## [YOUR OBJECTIVE]
In the entries below, find the line with "Fall Floral Welcome" and the line with "total: 7882.84 -> 5103.38". Print those two and everything between them exactly, and nothing else.

## [DATA]
•••

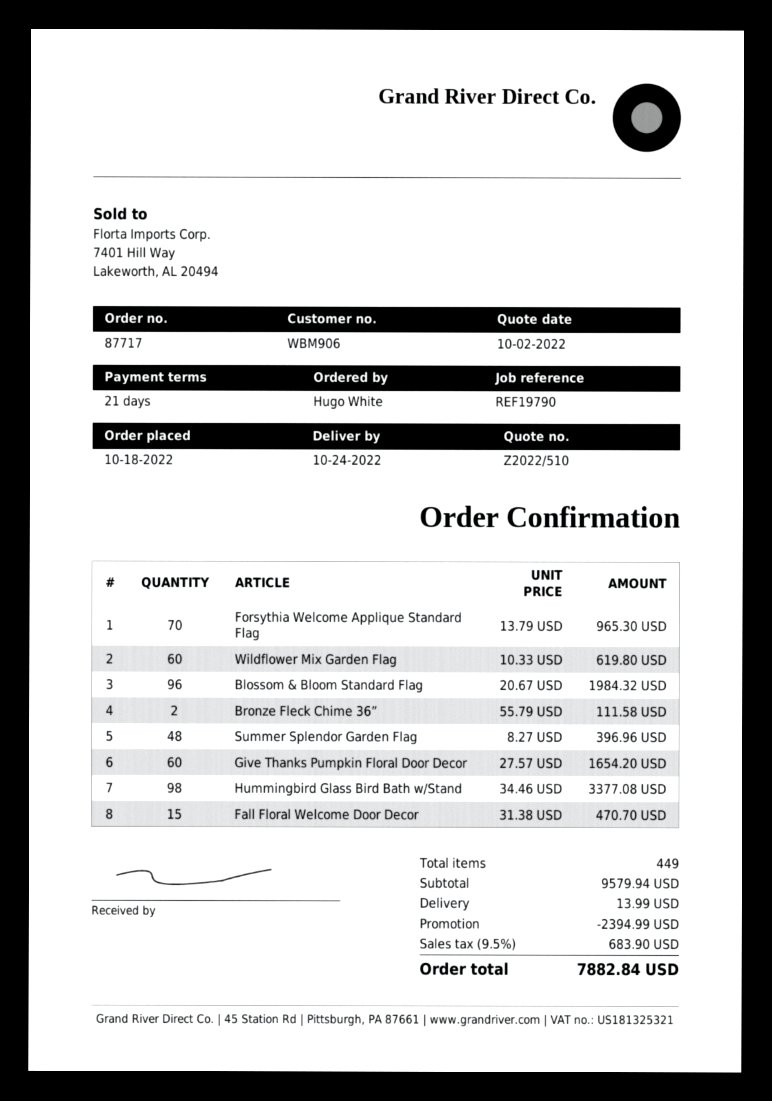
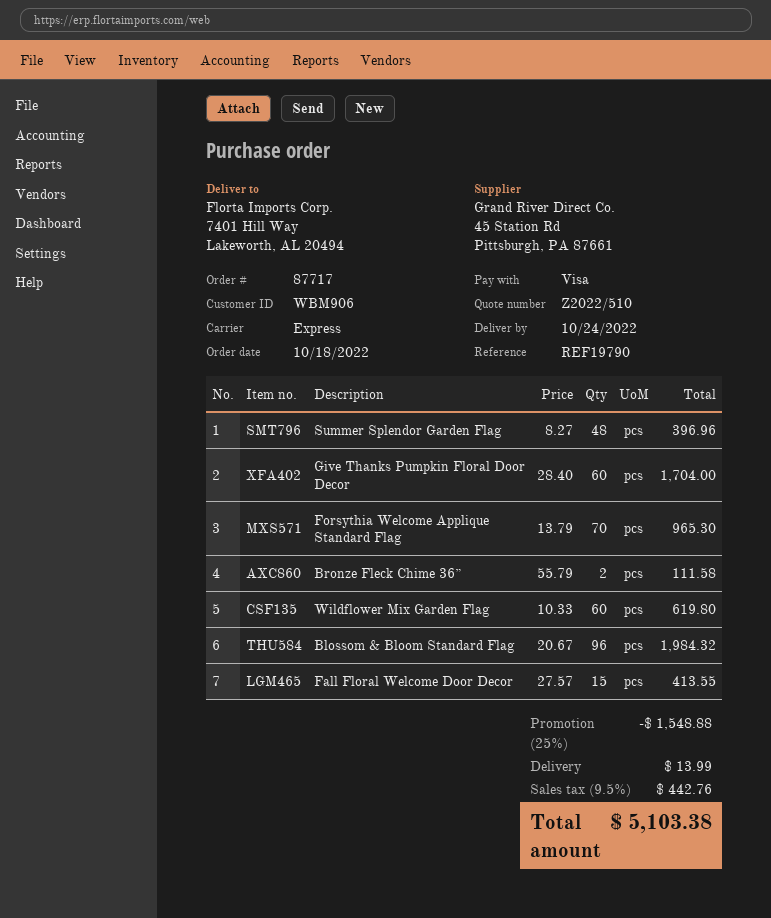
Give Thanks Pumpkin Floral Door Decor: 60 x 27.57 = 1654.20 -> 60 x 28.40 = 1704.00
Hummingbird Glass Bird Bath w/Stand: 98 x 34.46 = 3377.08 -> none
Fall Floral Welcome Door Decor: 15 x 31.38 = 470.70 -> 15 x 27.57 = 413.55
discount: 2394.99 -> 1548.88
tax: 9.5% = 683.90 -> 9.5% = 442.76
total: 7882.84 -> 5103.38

•••

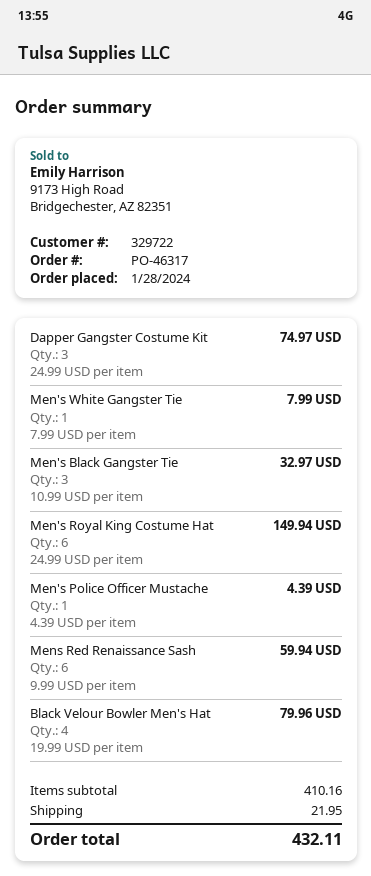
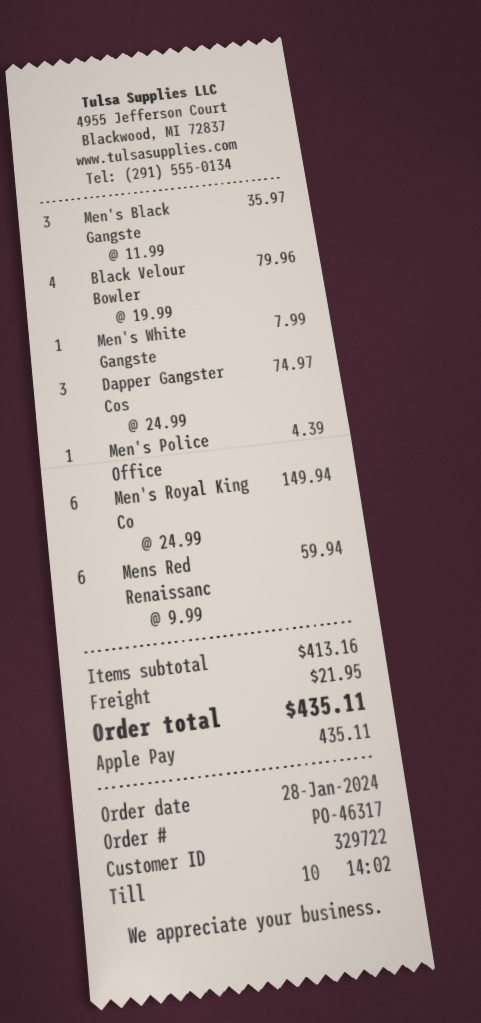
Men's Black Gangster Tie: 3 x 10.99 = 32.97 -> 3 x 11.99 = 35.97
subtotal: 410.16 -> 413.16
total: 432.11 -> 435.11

•••

## [REPLY TO THE TASK]
Fall Floral Welcome Door Decor: 15 x 31.38 = 470.70 -> 15 x 27.57 = 413.55
discount: 2394.99 -> 1548.88
tax: 9.5% = 683.90 -> 9.5% = 442.76
total: 7882.84 -> 5103.38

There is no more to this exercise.